There were hundreds of jazz orchestras all over America in the Thirties, the so called 'territory bands', many of which never recorded but sooner or later most of the best bands and musicians ended up in New York and it was there that most of the vital developments occurred.
By the early Thirties the major black bands were working out of New York i.e. Fletcher Henderson, Duke Ellington, Luis Russell and Cab Calloway to name a few and had become a sort of ‘first division’ of the jazz world gathering up most of the finest musicians in the country. These in turn set about inventing personal variations of the current idio, basically Louis Armstrong’s style adapted to their own instrument. It was a fiercely competitive world in which trumpeter would battle trumpeter, clarinettist would challenge clarinettist, and so on in the many after-hours clubs.
The object of the competition was to play higher or faster than the next guy, to improvise more inventively or display a more beautiful tone. The best jobs went to those with something different to offer. Hence the characteristic variety of ‘Swing Jazz’. On every instrument in this era it is possible to list half a dozen or more players, all more or less equally good and yet all offering a ‘distinctive sound’.
By the end of the decade, partly through this process of competition, the music itself had become faster, lighter and built increasingly around repeated short phrases riffs.
This was the ‘Small Group Swing Sound’ that became associated with the more intimate clubs in New York, many of which were on 52nd Street. It is the style characteristic of small bands like the John Kirby Orchestra and the Benny Goodman Sextet, the various little groups drawn from the Duke Ellington and Count Basie bands and the recording sessions made under the names of Lionel Hampton, Billie Holiday and Teddy Wilson.
In the late Thirties and Forties, the New York jazz scene was enriched by a regional invasion from the South West, a huge swathe of land stretching down from the Great Plains into the Texas blues territory. This area had been full of musical activity since the Twenties although many of the South Western bands were not recorded well. Music thrived, especially in Kansas City, a wide open unruly town where the clubs and bars never closed and musicians never lacked work.

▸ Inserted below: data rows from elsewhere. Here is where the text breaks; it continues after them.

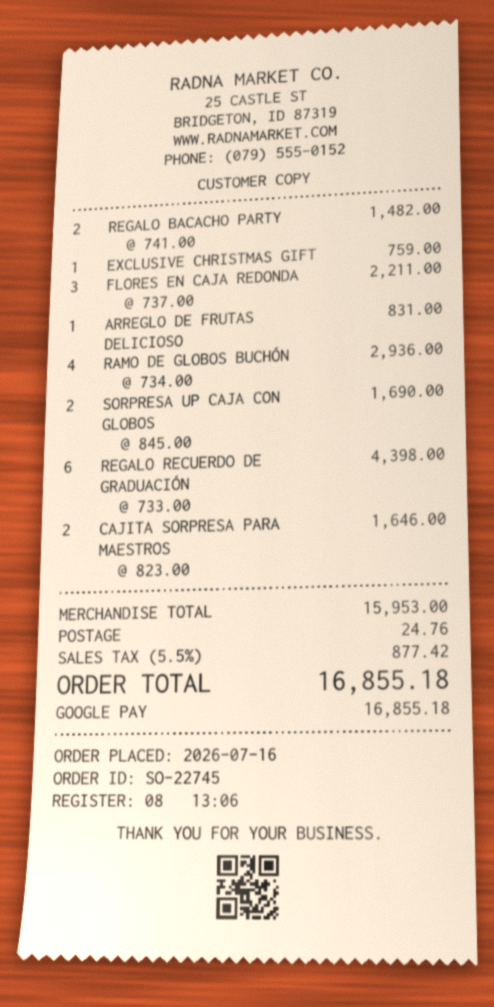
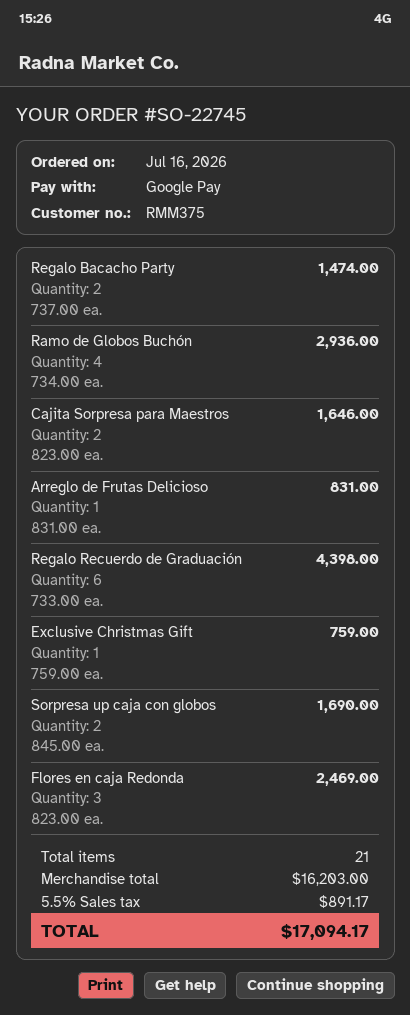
REGALO BACACHO PARTY: 2 x 741.00 = 1482.00 -> 2 x 737.00 = 1474.00
FLORES EN CAJA REDONDA: 3 x 737.00 = 2211.00 -> 3 x 823.00 = 2469.00
subtotal: 15953.00 -> 16203.00
shipping: 24.76 -> none
tax: 5.5% = 877.42 -> 5.5% = 891.17
total: 16855.18 -> 17094.17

The one common factor in Kansas City music was the blues. Texan and South Western tenor saxophonists like Herschel Evans, Buddy Tate, Arnett Cobb, Illinois Jacquet and Budd Johnson had a natural way with them which northern musicians could seldom rival. Also they swung with an easy and flow that was freer and more insistent than jazz rhythm had ever been before.
Both characteristics were shown to perfection by the Count Basie Band when it descended upon New York in 1937. The Basie Rhythm Section had perfected a 4/4 beat which arguably swings as much as anything that has been heard before, or since. This was partly the result of the lightness and speed of the drummer Jo Jones, partly the tact of Basie himself in paring down the piano contribution to the bare essentials, (a style that was replicated in the future by Miles Davis), partly the unanimity of the bassist Walter Page and guitarist Freddie Greene in putting the ‘wheels’ under every beat.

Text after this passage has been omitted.